What the Election Means for Green Jobs

Thu, 2010-11-04 10:31

So the mid term elections are over and the Republicans have taken over the house and picked up a bunch of seats in the Senate. This probably means the next two years will be different than the last two with some good news and some bad news along the way. Let’s get the bad news out of the way first.


Cap-and-trade is dead, climate change will not be a serious issue for a long time to come, and the fossil fuels (think oil and coal) industries will continue to receive billions in subsidies for the foreseeable future. The new speaker of the House of Representatives believes that climate change is bunk and is nothing more than a job killer – great!

Also, bad news is the fact that President Obama has all but abandoned any serious attempt at new environmental legislation. That is unfortunate. I believe in as little government regulation as possible, except when it comes to the environment. Additionally, I think that businesses understand that some regulation is necessary but we want as much certainty as possible. Instead, we've had lots of uncertainty for the last few years. Does a utility build a new coal power plant now that may require expensive scrubbers or a carbon sequestration in a few years? Does a manufacturer expand capacity which may increase their emissions – oh, wait, I’ll just build it overseas and not even deal with this mess in the US.

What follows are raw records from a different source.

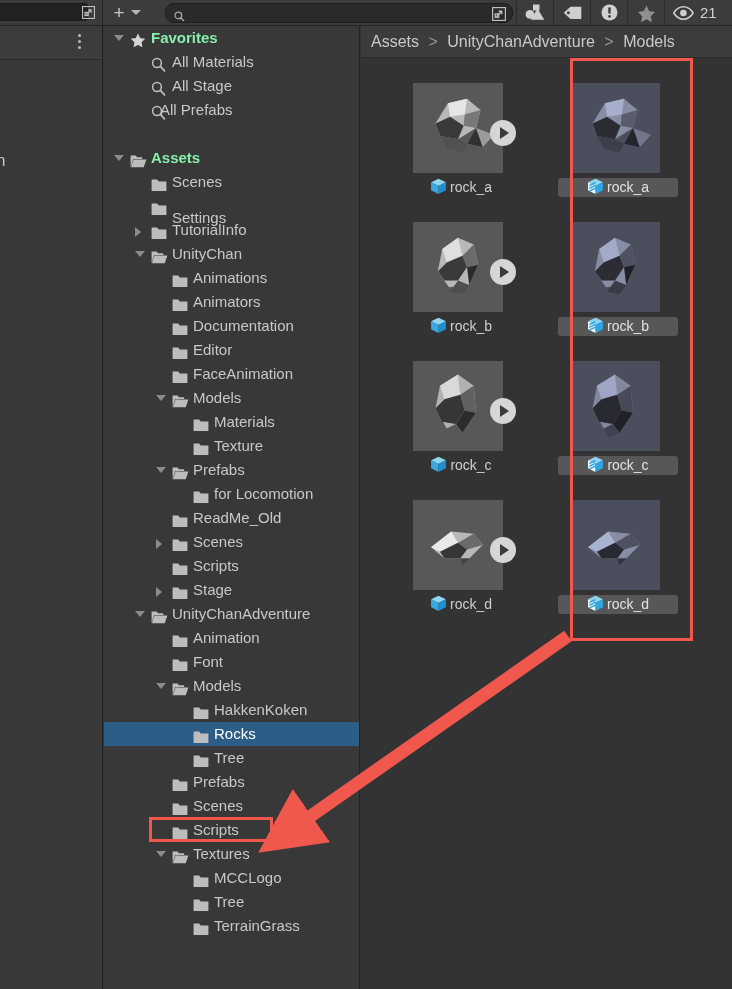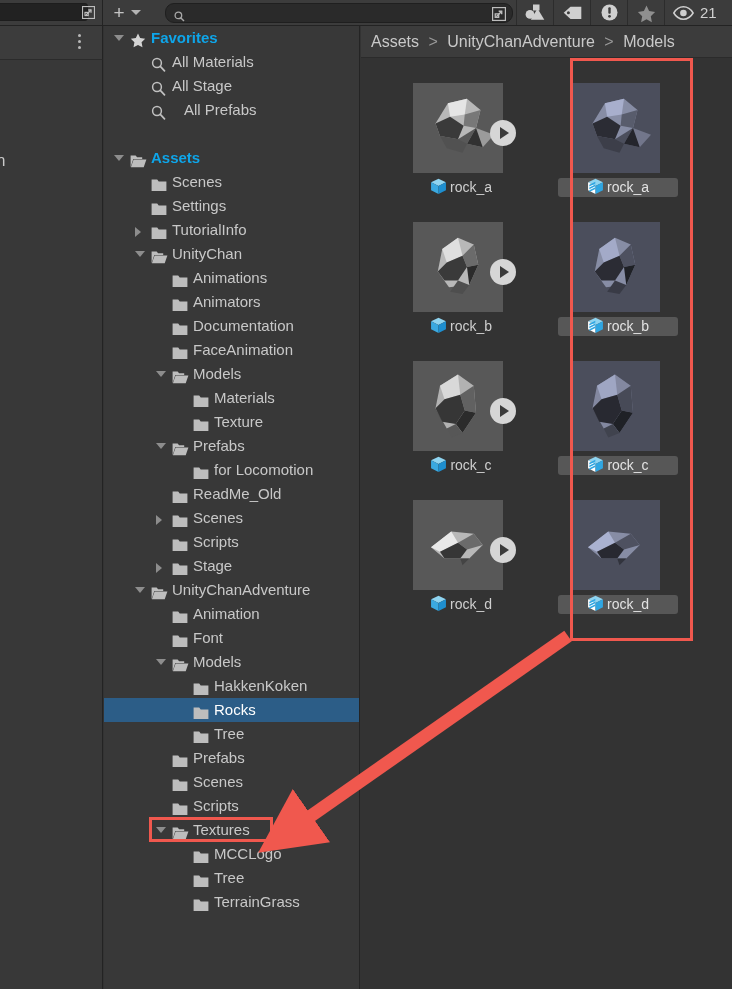--- a/index.html
+++ b/index.html
@@ -151,7 +151,7 @@
   }
   .tree-row.selected { background: #2c5d87; }
   .tree-row.selected .lbl { color: #ffffff; }
-  .tree-row.bold .lbl { font-weight: bold; color: #0ea5e9; }
+  .tree-row.bold .lbl { font-weight: bold; color: #86efac; }
   .tw {
     position: absolute; top: 9px;
     width: 0; height: 0;

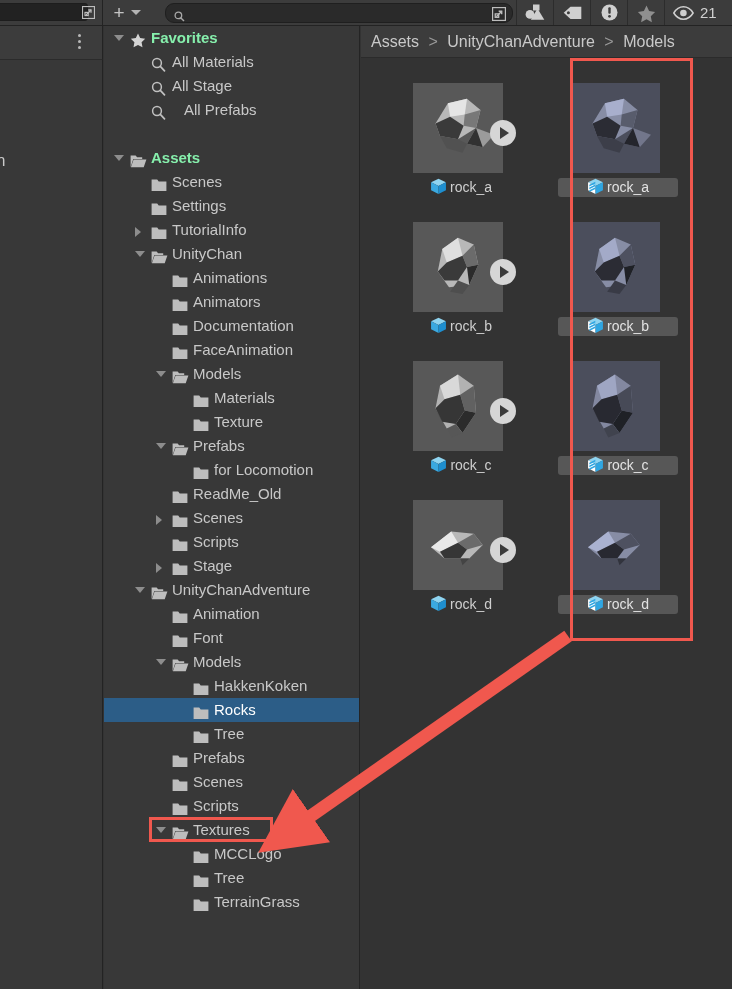--- a/index.html
+++ b/index.html
@@ -370,7 +370,7 @@
               <circle cx="6" cy="6" r="4.4" fill="none" stroke="#c0c0c0" stroke-width="1.5"></circle>
               <path d="M9.3 9.3 L13.5 13.8" stroke="#c0c0c0" stroke-width="1.7" stroke-linecap="round"></path>
             </svg></span>
-          <span class="lbl" style="left: 80px;">All Prefabs</span>
+          <span class="lbl" style="left: 56px;">All Prefabs</span>
         </div>
         <div class="tree-row">
           <span class="lbl" style="left: 47px;"></span>

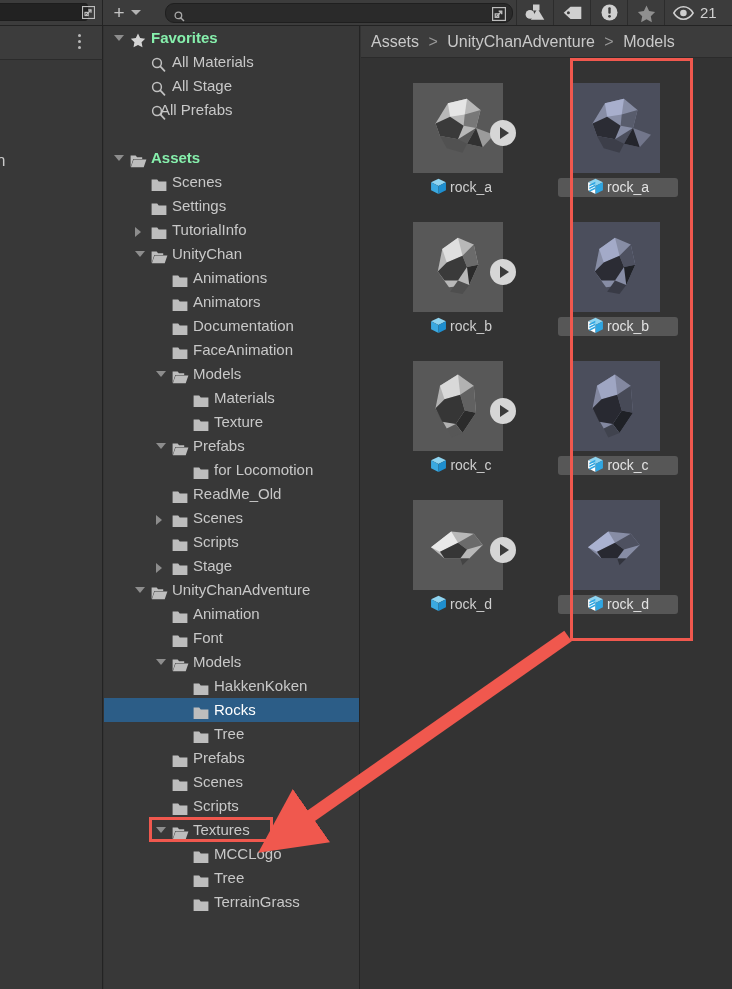--- a/index.html
+++ b/index.html
@@ -393,7 +393,7 @@
           <span class="tico" style="left: 47px;"><svg width="17" height="14" viewBox="0 0 17 14">
               <path d="M0.6 1.4 L6.2 1.4 L7.7 3.4 L15.4 3.4 L15.4 13.1 L0.6 13.1 Z" fill="#bdbdbd"></path>
             </svg></span>
-          <span class="lbl" style="left: 68px;">Settings</span>
+          <span class="lbl" style="left: 68px; margin-top: 12px;">Settings</span>
         </div>
         <div class="tree-row">
           <span class="tw closed" style="left: 31px;"></span>

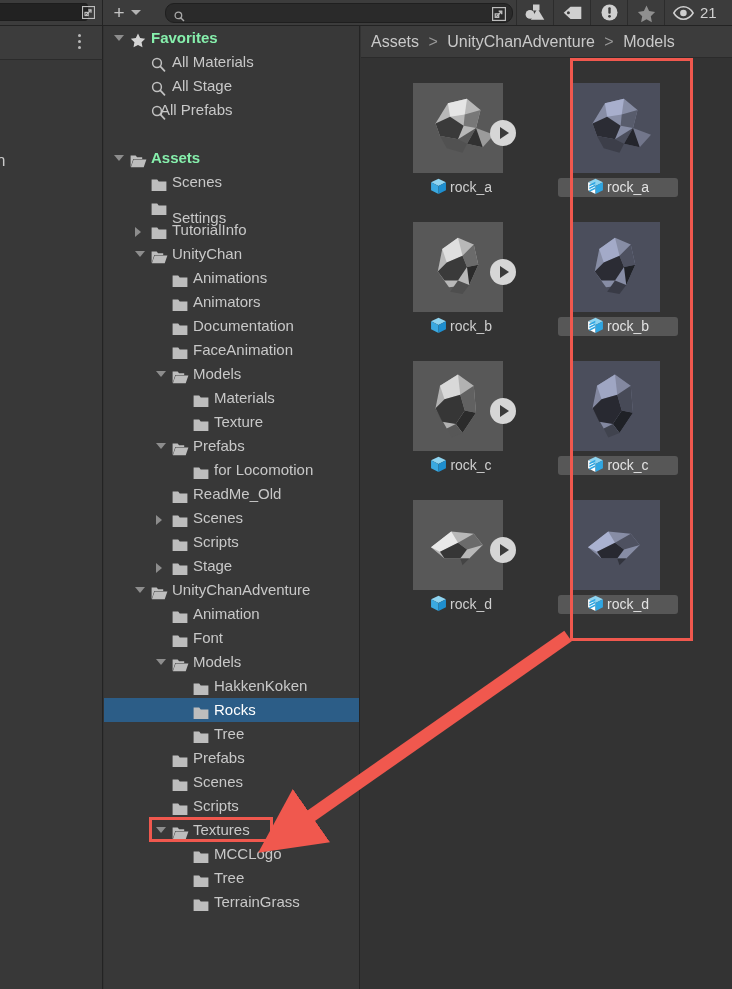--- a/index.html
+++ b/index.html
@@ -427,6 +427,12 @@
               <path d="M0.6 1.4 L6.2 1.4 L7.7 3.4 L15.4 3.4 L15.4 13.1 L0.6 13.1 Z" fill="#bdbdbd"></path>
             </svg></span>
           <span class="lbl" style="left: 89px;">Documentation</span>
+        </div>
+        <div class="tree-row">
+          <span class="tico" style="left: 68px;"><svg width="17" height="14" viewBox="0 0 17 14">
+              <path d="M0.6 1.4 L6.2 1.4 L7.7 3.4 L15.4 3.4 L15.4 13.1 L0.6 13.1 Z" fill="#bdbdbd"></path>
+            </svg></span>
+          <span class="lbl" style="left: 89px;">Editor</span>
         </div>
         <div class="tree-row">
           <span class="tico" style="left: 68px;"><svg width="17" height="14" viewBox="0 0 17 14">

California voters also re-elected the Democrat Barbara Boxer to the Senate and returned a very eco-friendly Democrat, Jerry Brown, to the governor’s office — both strong supporters of state and federal action on climate change. California voters also defeated proposition 23 which was an oil industry initiative to roll back California’s greenhouse gas emissions laws. Phew, at least California will keep pushing forward. Side Note: Proposition 23 fractured the business world. On one side, high tech businesses supported climate change and resource efficiency legislation because they understand the innovation and job creation potential of a clean energy economy. On the other side was the oil industry which is one of the most profitable in the world.

On the national front, I think the Republican victory may actually be good for Green Jobs. Over the past two years the Republicans could simply block a lot of legislative initiatives (think Climate Change, Home Star, etc). Now with their majority in the House of Representatives, they will at least be forced to take a stand and I believe that many Republicans will actually buy into the Energy Security argument (which is core to Everblue’s approach to sustainability). With the Pentagon itself making massive Energy Security commitments, the Republicans and Democrats may actually work together to produce quality legislation. It may not be a massive new program but hopefully a series of long-term thoughtful initiatives that will support the clean energy economy and green jobs. The President himself said as much when he voiced his support for small scale initiatives around electric vehicles, for converting some of the nation’s heavy truck fleet to run on natural gas, for incentives for energy efficiency in buildings and appliances, and for more emphasis on renewable energy and nuclear power. He said such programs lead to innovation and can create thousands of jobs.

So what do you think? What will happen now after the elections? How will the Republicans interpret their victory in terms of the clean energy economy? What legislation would you like to see passed?